# Valance Removal ?



## RLP14 (Jun 18, 2009)

I am trying to remove the valances in the dining and living area to repair/remove the lining. I also am looking to add a blackout shade with velcro to the back of it and just roll it up during the day and it stay with velcro strips.


----------



## Trailer Trash (May 28, 2012)

RLP14 said:


> I am trying to remove the valances in the dining and living area to repair/remove the lining. I also am looking to add a blackout shade with velcro to the back of it and just roll it up during the day and it stay with velcro strips.


When I recently tinted all my Outback's windows, I needed to take the blinds and valances off to do so. If you look straight up from underneath the valance, you'll see two large-headed phillips screws going upward. Loosen those, and the hard valances will come off of the blind rail. Two more screws going through the blind rail (laterally) is what holds the blinds onto the wall.
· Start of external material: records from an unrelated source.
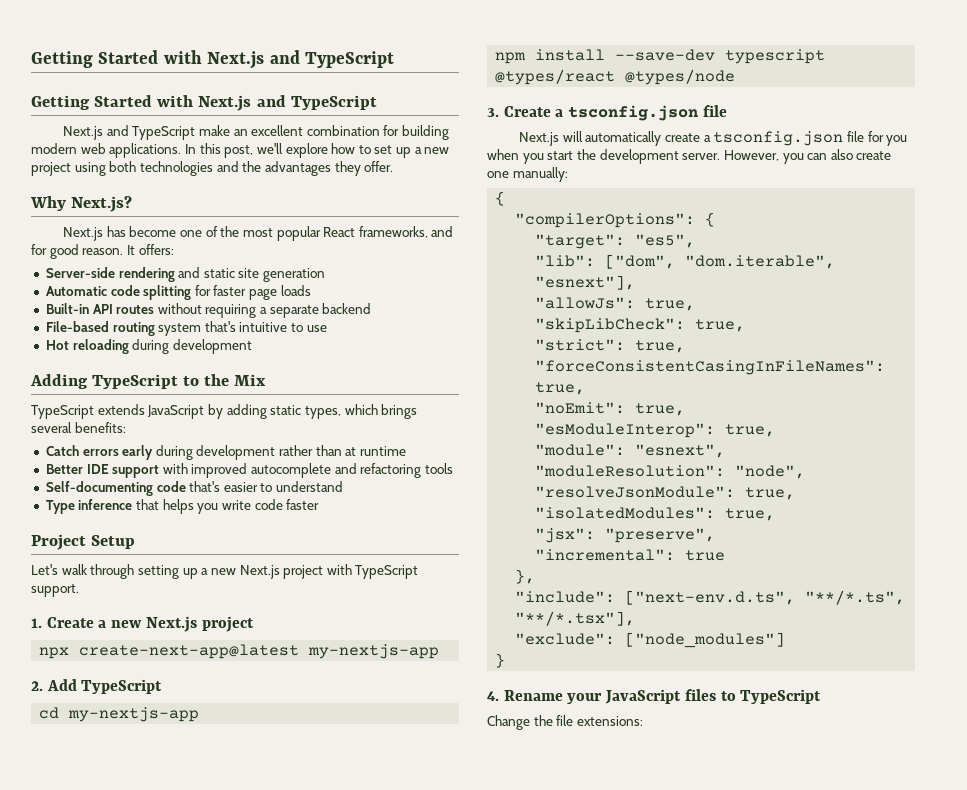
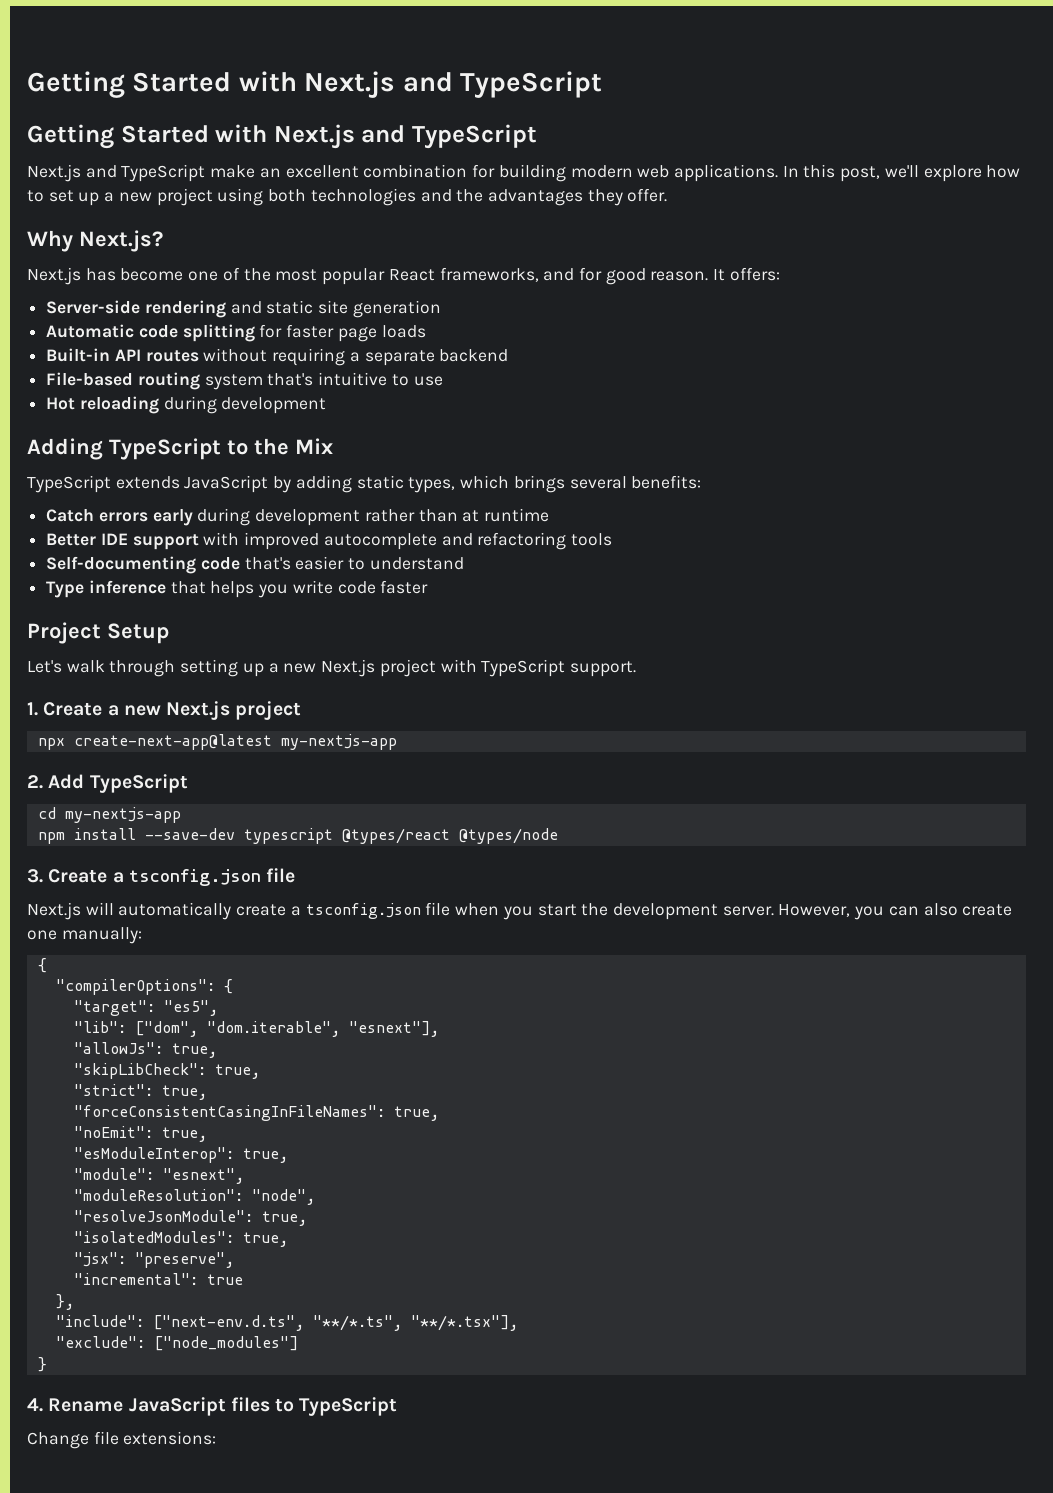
- Next.js will automatically create a tsconfig.json file for you when you start the development server.
+ Next.js will automatically create a tsconfig.json file when you start the development server.
- 4. Rename your JavaScript files to TypeScript
+ 4. Rename JavaScript files to TypeScript
- Change the file extensions:
+ Change file extensions:

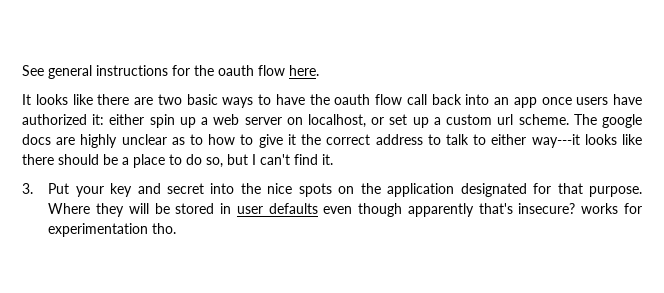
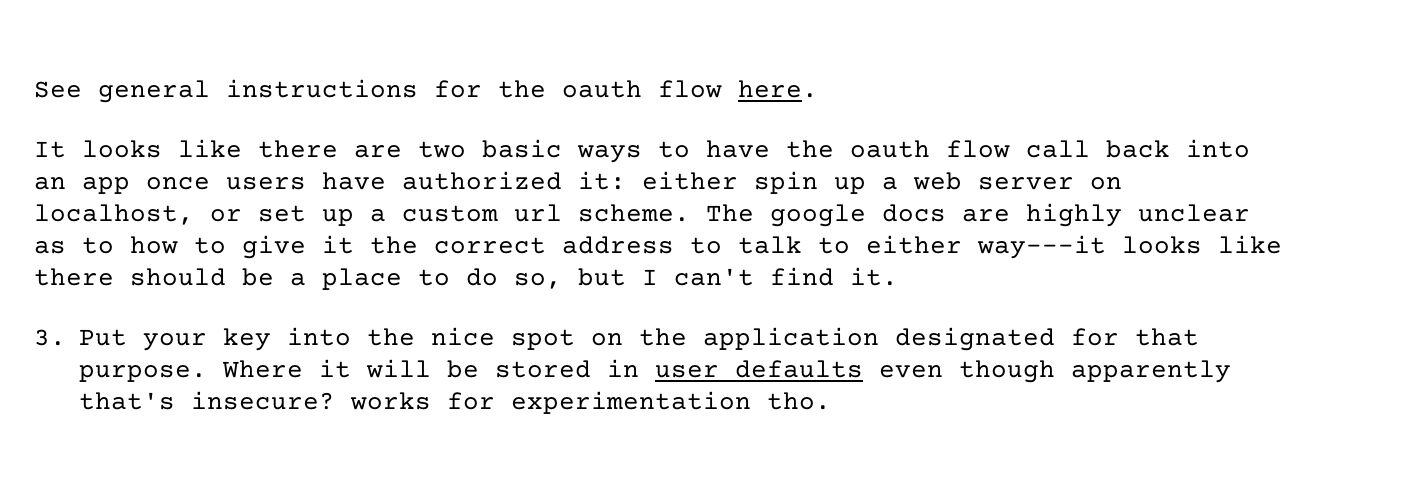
- 3. Put your key and secret into the nice spots on the application designated for that purpose.
+ 3. Put your key into the nice spot on the application designated for that purpose.
- Where they will be stored in user defaults even though apparently that's insecure? works for experimentation tho.
+ Where it will be stored in user defaults even though apparently that's insecure? works for experimentation tho.

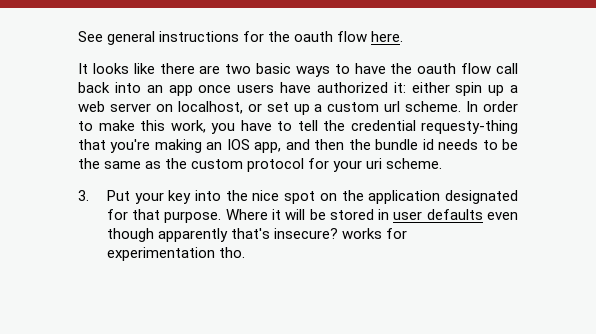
- The google docs are highly unclear as to how to give it the correct address to talk to either way---it looks like there should be a place to do so, but I can't find it.
+ In order to make this work, you have to tell the credential requesty-thing that you're making an IOS app, and then the bundle id needs to be the same as the custom protocol for your uri scheme.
If you have the curtain rod style valance rods, simply lift them up and away from you, and they'll come right off.

Hope it helps,

--Rob


----------



## RLP14 (Jun 18, 2009)

Thank you Rob. You had me looking in the right direction. Mine had 2 screws through the blinds into the valance. Then 2 L brackets holding the valance up. The lining was just powder when you touched it and a LOT of staples just barely hanging.


----------



## susan/vt (May 16, 2010)

And I would like to know how to make it stay. Twice now we have re-attached the one in the dinette area. We arrive home after travelling (not even rough roads) to find it laying on the dinette.


----------